Ich beziehe mich hier auf diese „Wiedereinführung“ - zeichne einen in REVUE gespannten Bogen nach, um diesen - ihn inhaltlich ergänzend – mit einem Plädoyer zu beschließen, und damit sich verlierende, beinahe schon verlorene Möglichkeiten in Erinnerung zu rufen.


Der skizzierte Bogen


GILGAMESH, übersetzt von William Muss Arnolt 1901.


CHRISTEENE, skype-geviewt von Ludwig Plath (*Zitate)

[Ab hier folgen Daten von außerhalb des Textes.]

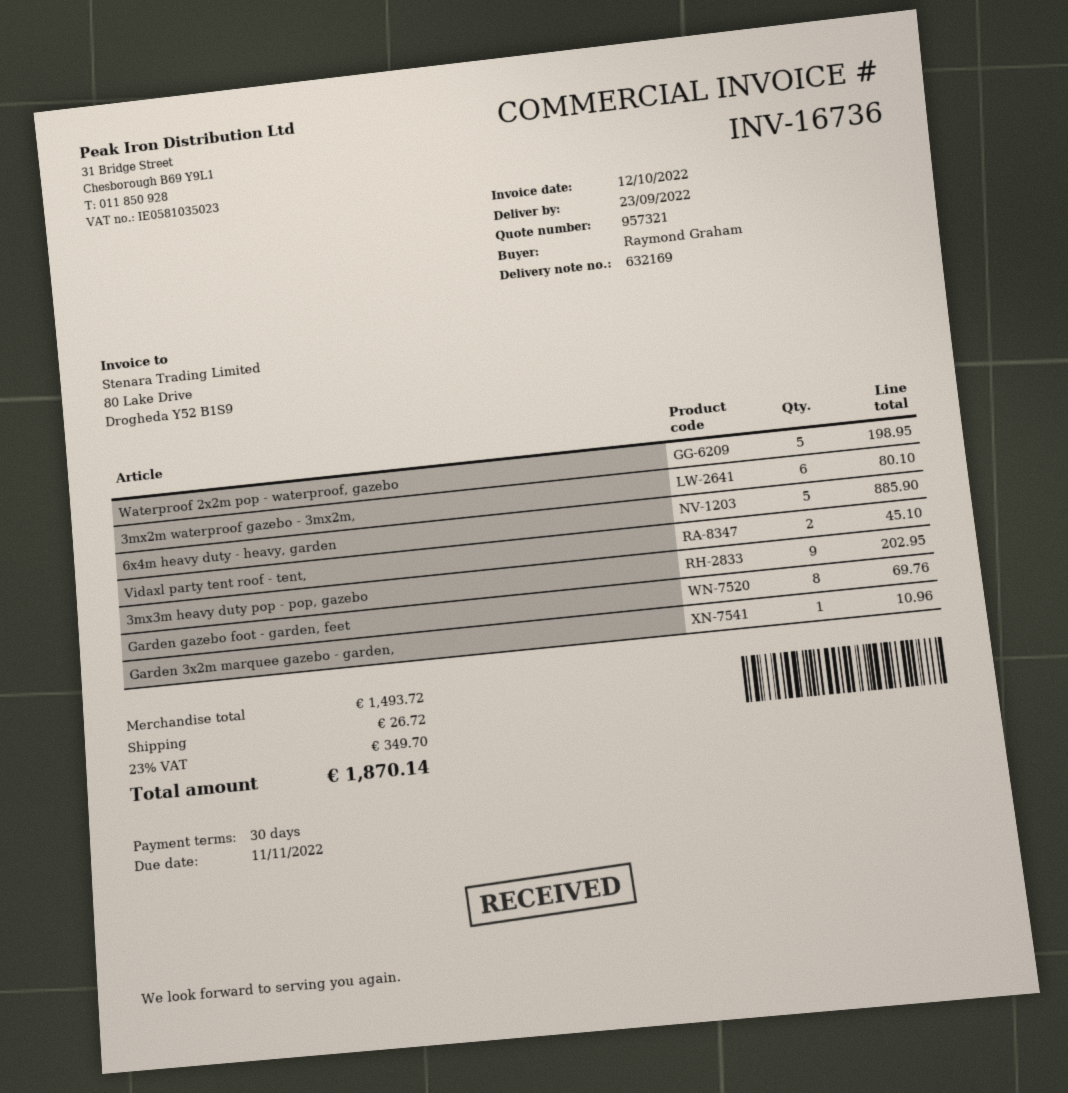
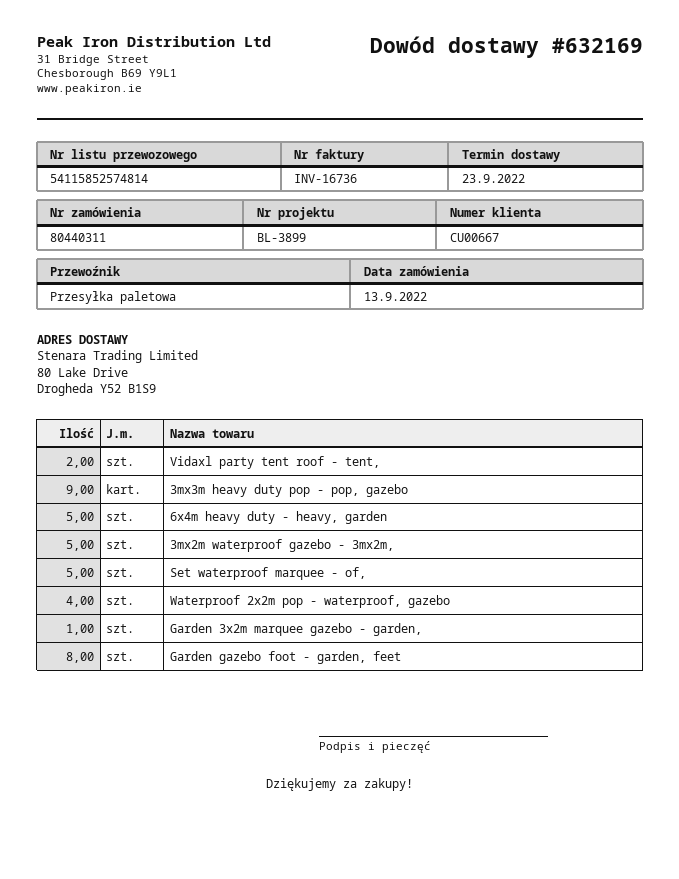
Waterproof 2x2m pop - waterproof, gazebo: 5 -> 4
3mx2m waterproof gazebo - 3mx2m,: 6 -> 5
Set waterproof marquee - of,: none -> 5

II. Exkurs. Logische Überlegungen 1


Die schriftlose, also die einzig und allein über zahlreich überlieferte Bildwerke zu erahnende „symbolische Ordnung der Göttin“, können wir nur zu einem Puzzle mit vielen Leerstellen zusammenfügen. Doch wie die „Göttin“ mit ihren „Helden“ im „Alltag“ verfährt, was im Epos des Gilgamesh, auf Tafel 6, so wirklichkeitsnah und ewig gültig geschildert ist, als geschähe es jetzt, dürfte vom Mann des Neolithikum, und noch der frühen Bronzezeit, als chronischer Missbrauch weiblicher Macht erfahren werden. Was nicht schwer zu verstehen ist.


Diese Transformation - dieser Umbau – benötigt Jahrhunderte, wenn nicht Jahrtausende. Der grandiose Abschluss der kulturellen Machtergreifung besteht in der langwierigen, schwierigen Etablierung des Monotheismus. Ihr brillanter Höhepunkt ist die Ausarbeitung des strengen Systems der Aristotelischen Logik, zur Zähmung der Paradoxie und zur Beherrschung der Wahrheit Doch „vielleicht ist die Wahrheit ein Weib, das Gründe hat, seine Gründe nicht sehen zu lassen?“ (Nietzsche). Denn das oberstes Gesetz der Axiomen-Logik, ist und bleibt, wie Hegel in Logik I und II paradigmatisch aufzeigt, die Paradoxie, beziehungsweise die Antinomie.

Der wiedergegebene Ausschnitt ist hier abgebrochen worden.